Leticia’s Mexican Cocina
May 6, 2010 - 11:00 pm
“Your food will not be made with any canned meats (or) sauces or yellow cheese.” Well, hallelujah.
“There are no good Mexican restaurants in Las Vegas” is something I hear like a Greek chorus, and the statement always astounds me. There are plenty of good Mexican restaurants in Las Vegas, many of which are operated by Mexican expatriates and frequented mostly by Mexican expatriates, and if that’s not authentic I don’t know what is.
Mexican food is like Chinese food, or pizza, or hot dogs in that the “real” thing is what you grew up with and/or are used to eating, whether that stems from a region of Mexico or the Texas border or New Mexico or California or wherever.
But there also are those white-bread enclaves, where people grow up convinced that “real” Mexican food involves Velveeta, and it’s to them I make this appeal: Please, people, could you try broadening your horizons just a little?
A good place to do that would be Leticia’s Mexican Cocina, which makes the no-yellow-cheese pledge on its website. The place is comfortable, attractively decorated and nonthreatening for those of the flyover persuasion, with servers who are in full command of the English language.
And the food is quite lovely, assuming you can get by without Velveeta. A chile relleno ($10.99), for example, was a big, fresh pepper in a coating that puffed up with a delicate crispness and yielded a flood of non-yellow cheese (beef piccadillo was another option) when violated by a fork. Best of all was the sauce, full of the flavors of fresh tomatoes and peppers and with a haunting touch of cinnamon for an extra nuance. It was served with rice, beans and tortillas.
What made the tamales catch our eye was the price. Included on the specials menu, they’re listed as a daily special and are available in several varieties, accompanied by sopa de fideo, rice and beans. And they’re priced at $7.89.
A loss leader? Probably, because this was an exceptionally good deal in these trying times. The soup had a sheen of grease that was more prominent than usual but also had far more flavor than usual, with an assertive and very pleasant tomato/red pepper taste and vermicelli strings that were perfectly al dente.
We’d started with the requisite chips and salsas, which at Leticia’s are a medium-to-hot smooth-textured tomato-based salsa, a tomatillo salsa and a molcateca of bean dip. All were far above average, and the dense chips added an extra bit of textural contrast.
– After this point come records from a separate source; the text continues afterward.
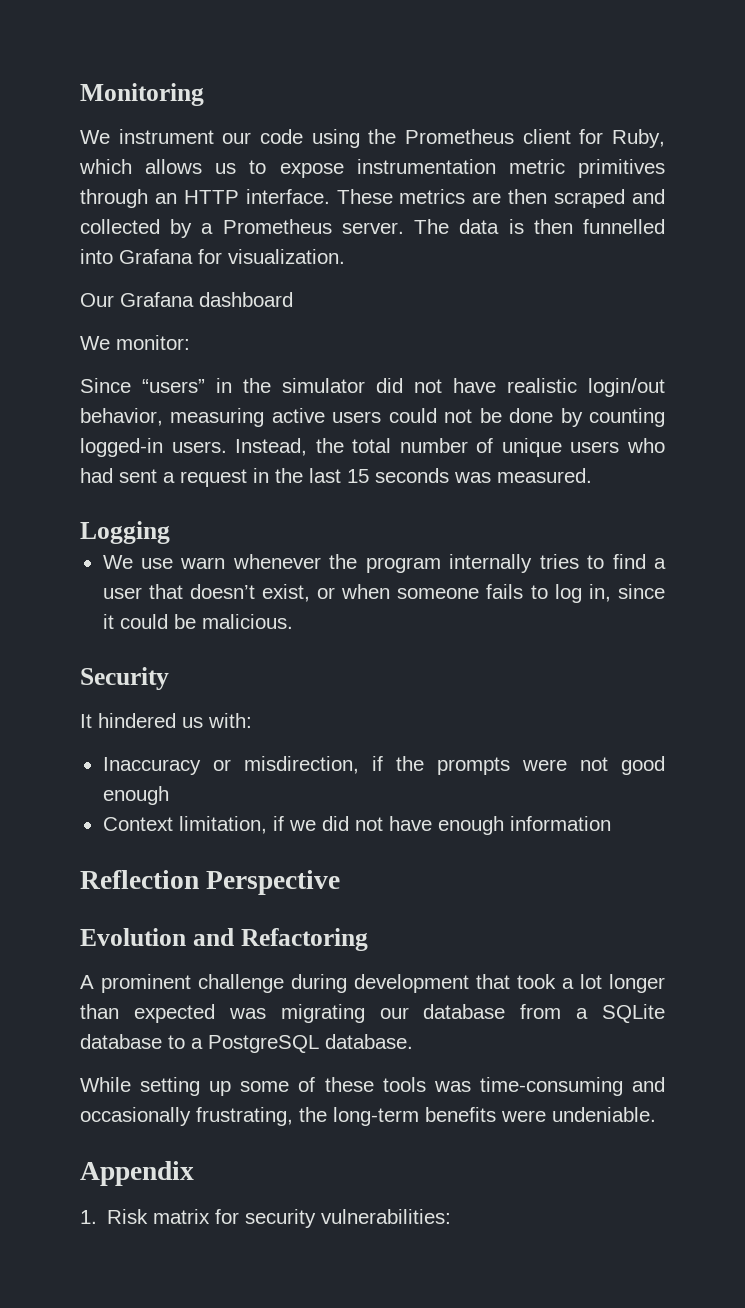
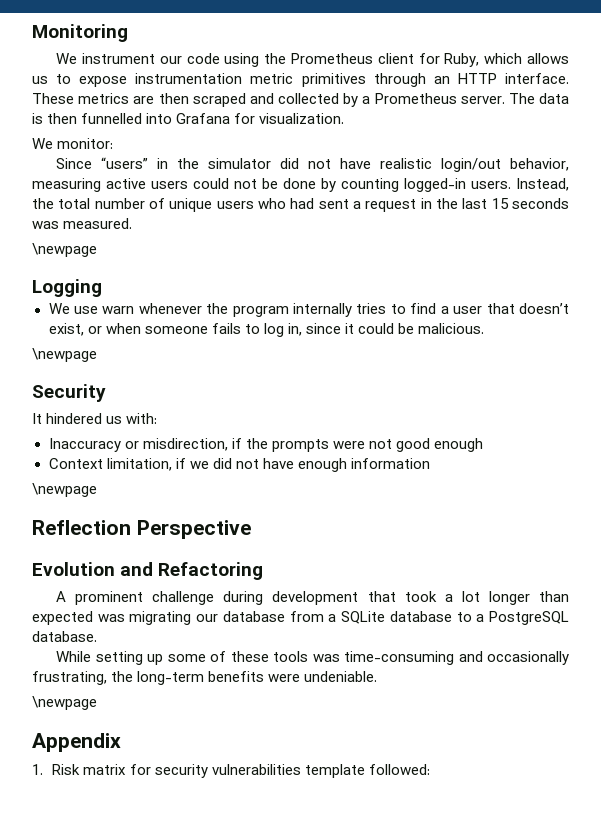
- Our Grafana dashboard
  Instead, the total number of unique users who had sent a request in the last 15 seconds was measured.
+ \newpage
  We use warn whenever the program internally tries to find a user that doesn’t exist, or when someone fails to log in, since it could be malicious.
+ \newpage
  Context limitation, if we did not have enough information
+ \newpage
  While setting up some of these tools was time-consuming and occasionally frustrating, the long-term benefits were undeniable.
+ \newpage
- 1. Risk matrix for security vulnerabilities:
+ 1. Risk matrix for security vulnerabilities template followed:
We also started with the queso fundido ($6.99), choosing the mushroom variety, which was so good we finished the flour tortillas served with it and started digging in with our chips and a spoon.
And an ear of Mexican street corn ($2.79), nicely crunchy (unlike the waterlogged ears served in most restaurants), slathered in butter and cotija cheese, sprinkled with chile powder and lime and drizzled with crema. Like its ancestors, it was a wondrous thing, the messy and drippy factors sufficient that we ended up with it all over our faces, and quite happily so.